The averment in defendant's answer to the petition for discovery, that "the books, records, documents and papers for which discovery is sought, can easily be produced at the trial of this cause, by notice or subpœna duces tecum" of itself admits the existence of these papers in the possession of defendants. Therefore to require of them that they produce such papers is feasible. The question remains then: are plaintiffs entitled to such production at this time?

Defendants contend that because of the fact that the papers may be obtained under subpœna duces tecum bars plaintiffs' right to discovery and production, under the authority of Gemsa v. Dorner, 256 Mich. 195.
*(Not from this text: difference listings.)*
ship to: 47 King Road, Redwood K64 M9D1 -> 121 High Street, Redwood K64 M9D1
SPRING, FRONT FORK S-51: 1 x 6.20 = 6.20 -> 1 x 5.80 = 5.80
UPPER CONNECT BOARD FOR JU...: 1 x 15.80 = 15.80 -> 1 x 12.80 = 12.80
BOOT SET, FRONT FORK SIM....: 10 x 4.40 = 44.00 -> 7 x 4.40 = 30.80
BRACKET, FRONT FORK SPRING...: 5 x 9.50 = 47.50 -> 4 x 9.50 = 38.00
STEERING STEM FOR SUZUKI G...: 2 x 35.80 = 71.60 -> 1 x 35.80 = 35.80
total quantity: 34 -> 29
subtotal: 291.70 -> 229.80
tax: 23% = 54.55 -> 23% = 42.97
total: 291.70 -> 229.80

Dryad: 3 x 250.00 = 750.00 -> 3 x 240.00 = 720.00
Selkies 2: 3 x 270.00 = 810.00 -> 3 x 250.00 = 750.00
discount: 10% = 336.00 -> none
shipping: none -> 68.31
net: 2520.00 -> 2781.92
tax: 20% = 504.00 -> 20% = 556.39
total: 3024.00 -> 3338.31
That case was founded upon three separate actions in assumpsit, consolidated on appeal. No trust relationship was involved. The plaintiffs claimed it was necessary to examine certain documents in order to prepare a bill of particulars demanded by defendant, and also to prepare for trial. The right to have discovery for the purpose of answering defendant's demand for bill of particulars did not remain in issue, because defendant withdrew his demand. The only reason for discovery remaining was that of enabling plaintiff to prepare for trial. We there held that, for that purpose, discovery will not be granted, "unless it is affirmatively shown and proven to the satisfaction of the court that the information cannot be obtained at the trial of the case by a subpœna duces tecum." The rule there enunciated specifically applied to discovery sought for purpose of preparing for trial and does not apply where the rule is invoked to "enable plaintiff to declare or answer to any pleading of the defendant."
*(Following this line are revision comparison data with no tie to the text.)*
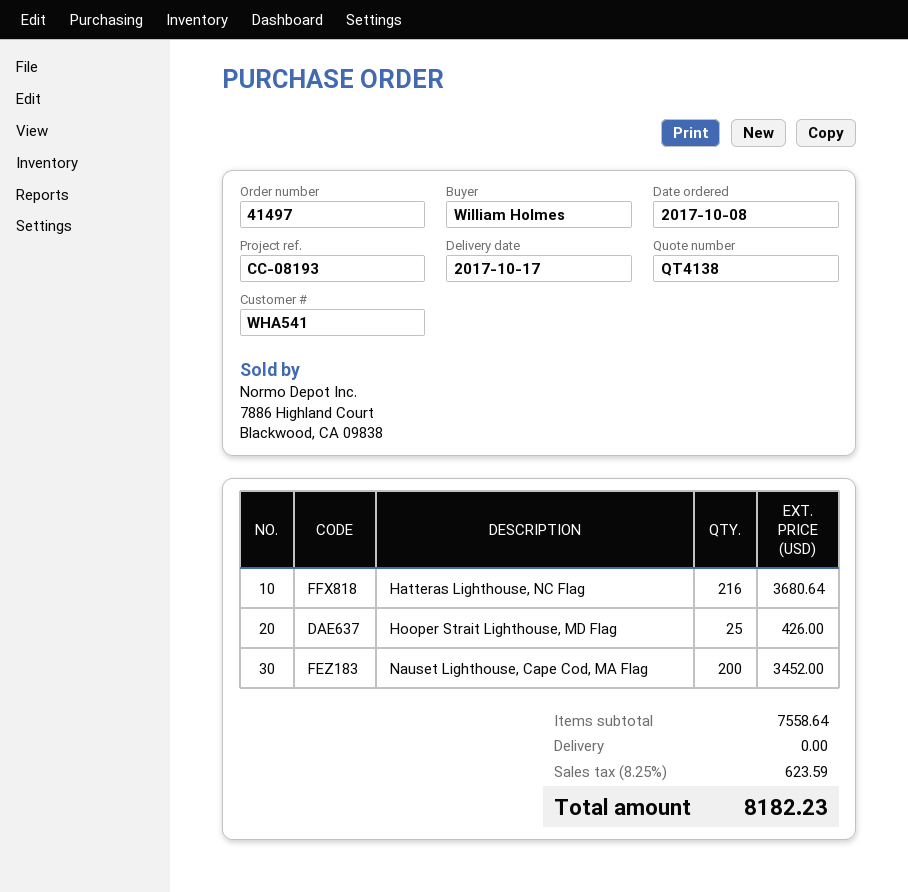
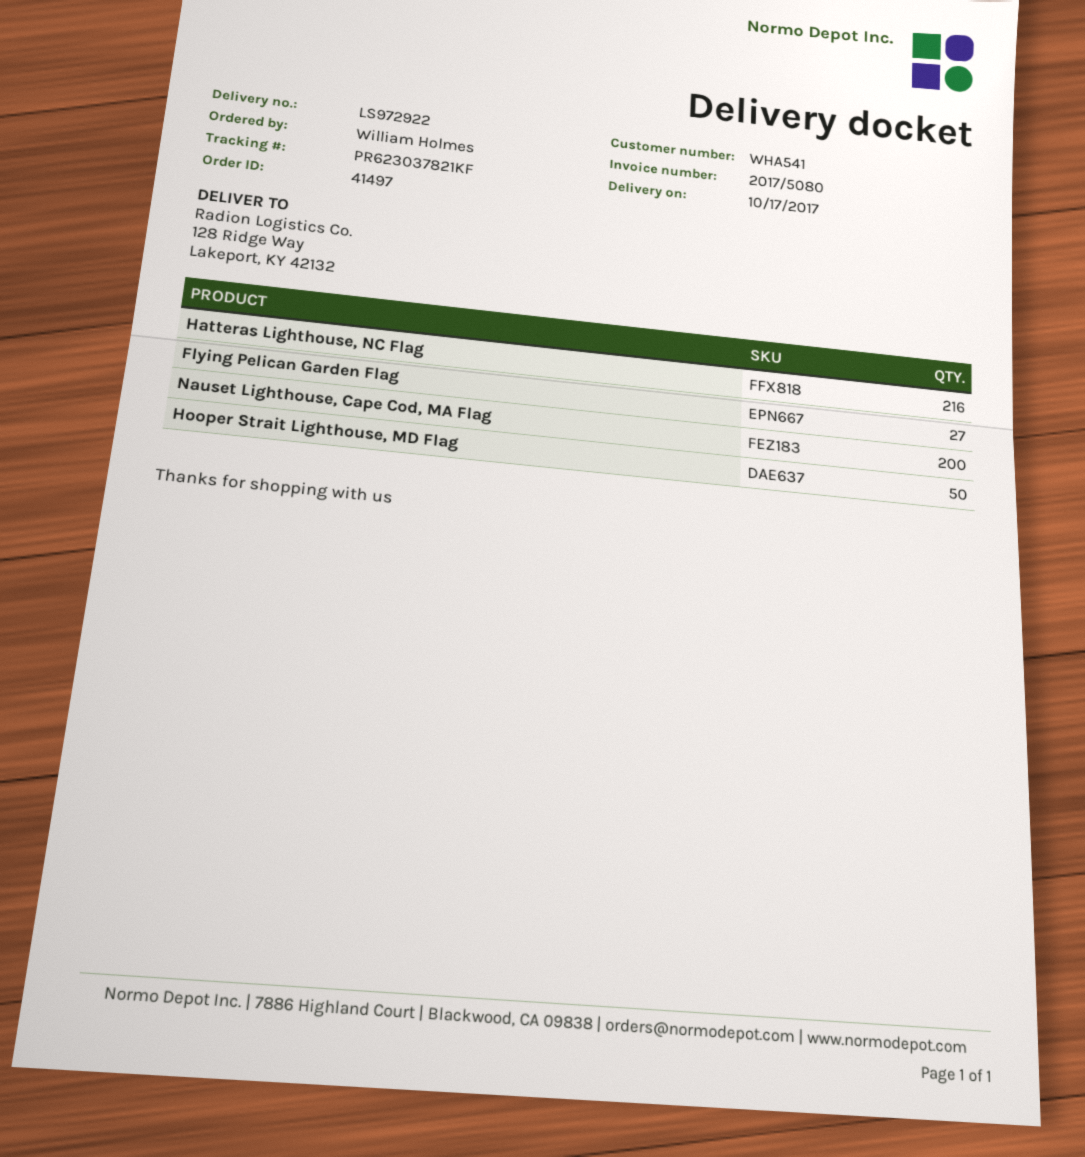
Hooper Strait Lighthouse, MD Flag: 25 -> 50
Flying Pelican Garden Flag: none -> 27

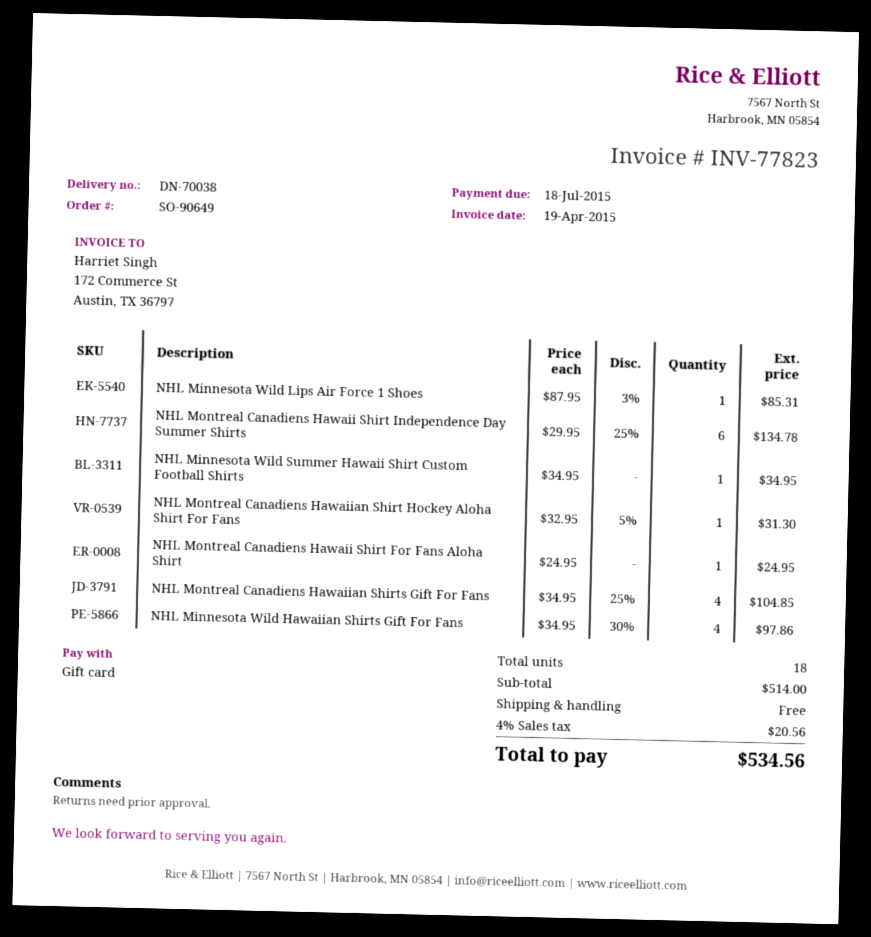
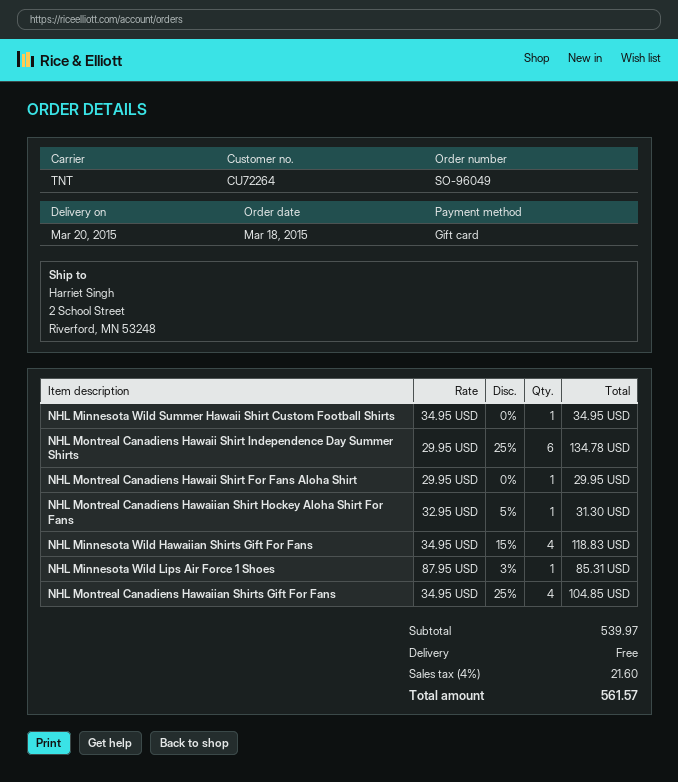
order number: SO-90649 -> SO-96049
NHL Montreal Canadiens Hawaii Shirt For Fans Aloha Shirt: 1 x 24.95 = 24.95 -> 1 x 29.95 = 29.95
NHL Minnesota Wild Hawaiian Shirts Gift For Fans: 4 x 34.95 - 30% = 97.86 -> 4 x 34.95 - 15% = 118.83
subtotal: 514.00 -> 539.97
tax: 4% = 20.56 -> 4% = 21.60
total: 534.56 -> 561.57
Similar distinction might be made of People, ex rel. Cummer, v. Kent Circuit Judge, 38 Mich. 351. This was pointed out in Smith v. Wayne Circuit Judge, 158 Mich. 588.
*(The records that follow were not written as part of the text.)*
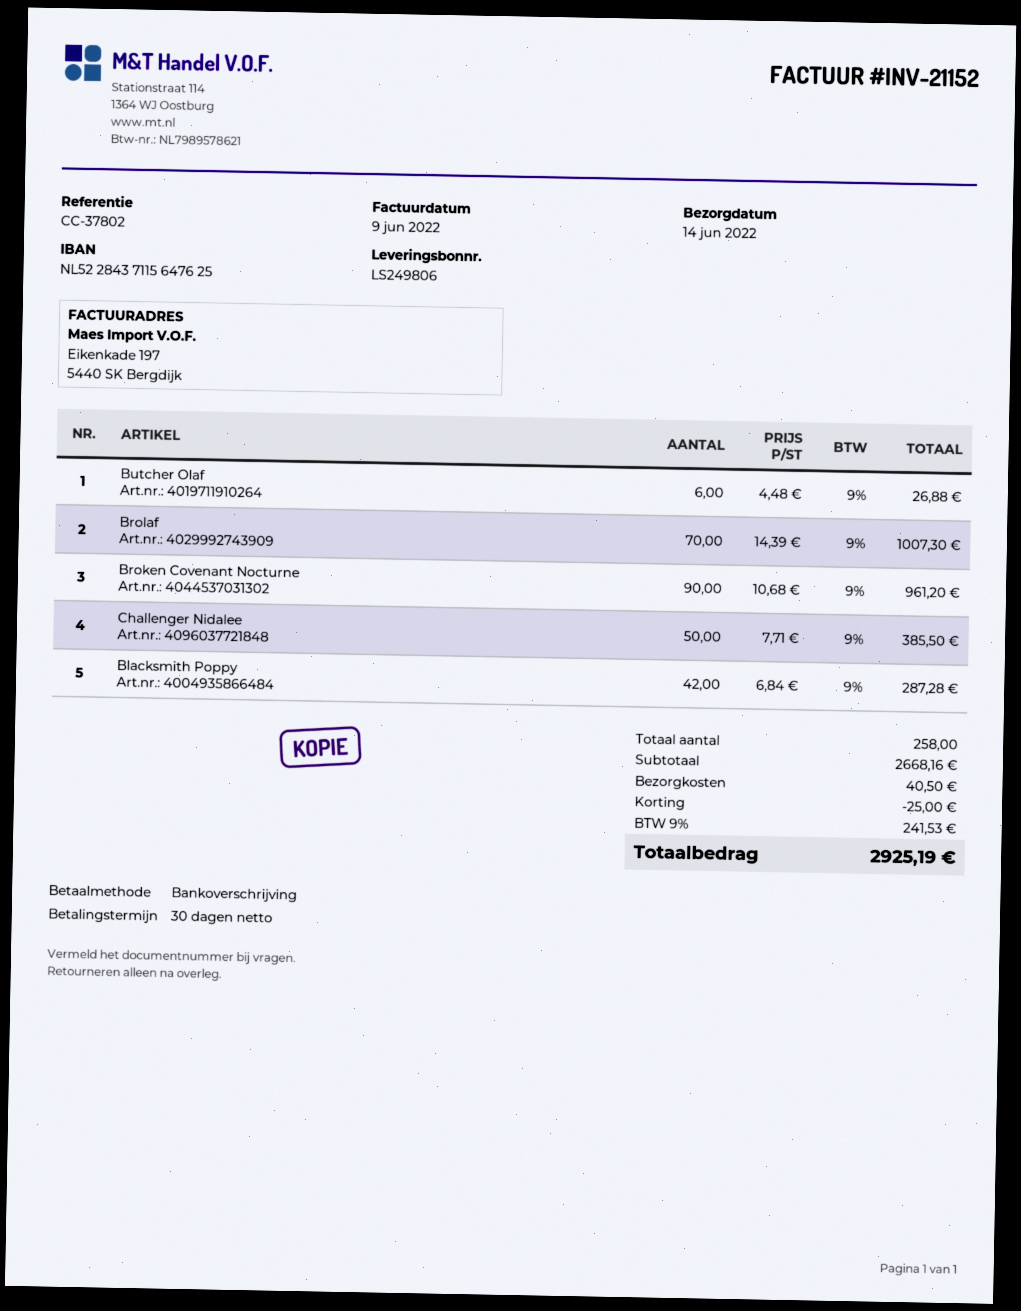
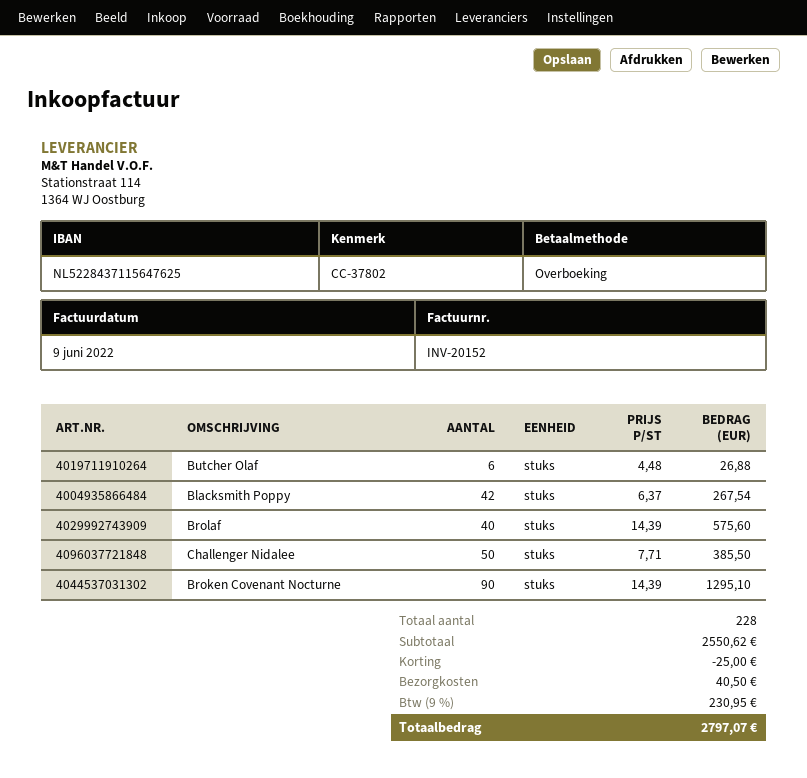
invoice number: INV-21152 -> INV-20152
Brolaf: 70 x 14.39 = 1007.30 -> 40 x 14.39 = 575.60
Broken Covenant Nocturne: 90 x 10.68 = 961.20 -> 90 x 14.39 = 1295.10
Blacksmith Poppy: 42 x 6.84 = 287.28 -> 42 x 6.37 = 267.54
total quantity: 258 -> 228
subtotal: 2668.16 -> 2550.62
tax: 9% = 241.53 -> 9% = 230.95
total: 2925.19 -> 2797.07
But in the instant case, plaintiffs do not seek discovery in order to prepare for trial but to enable them to plead and to answer.

Obviously, were plaintiffs required to await trial, and then secure an inspection of the documents, after they had been there produced by subpœna duces tecum, it would then not be of any benefit to them in the preparation of their pleading, unless amendments were then permitted. Such practice would result in confusion and delay and should, if possible, be avoided.

It seems to us that the very purpose of that portion of the rule here involved is to permit a party to seek information essential to the framing of his pleading. Nestle v. Fleming, 262 Mich. 417. It follows that he should be permitted such information before pleading. Otherwise that portion of the rule becomes senseless.

We have heretofore indicated that we favor a liberal construction of our discovery rules. Vincent v. Van Blooys, 263 Mich. 312; Nestle v. Fleming, supra; Bartenbach v. Smith, 268 Mich. 653 (95 A.L.R. 238).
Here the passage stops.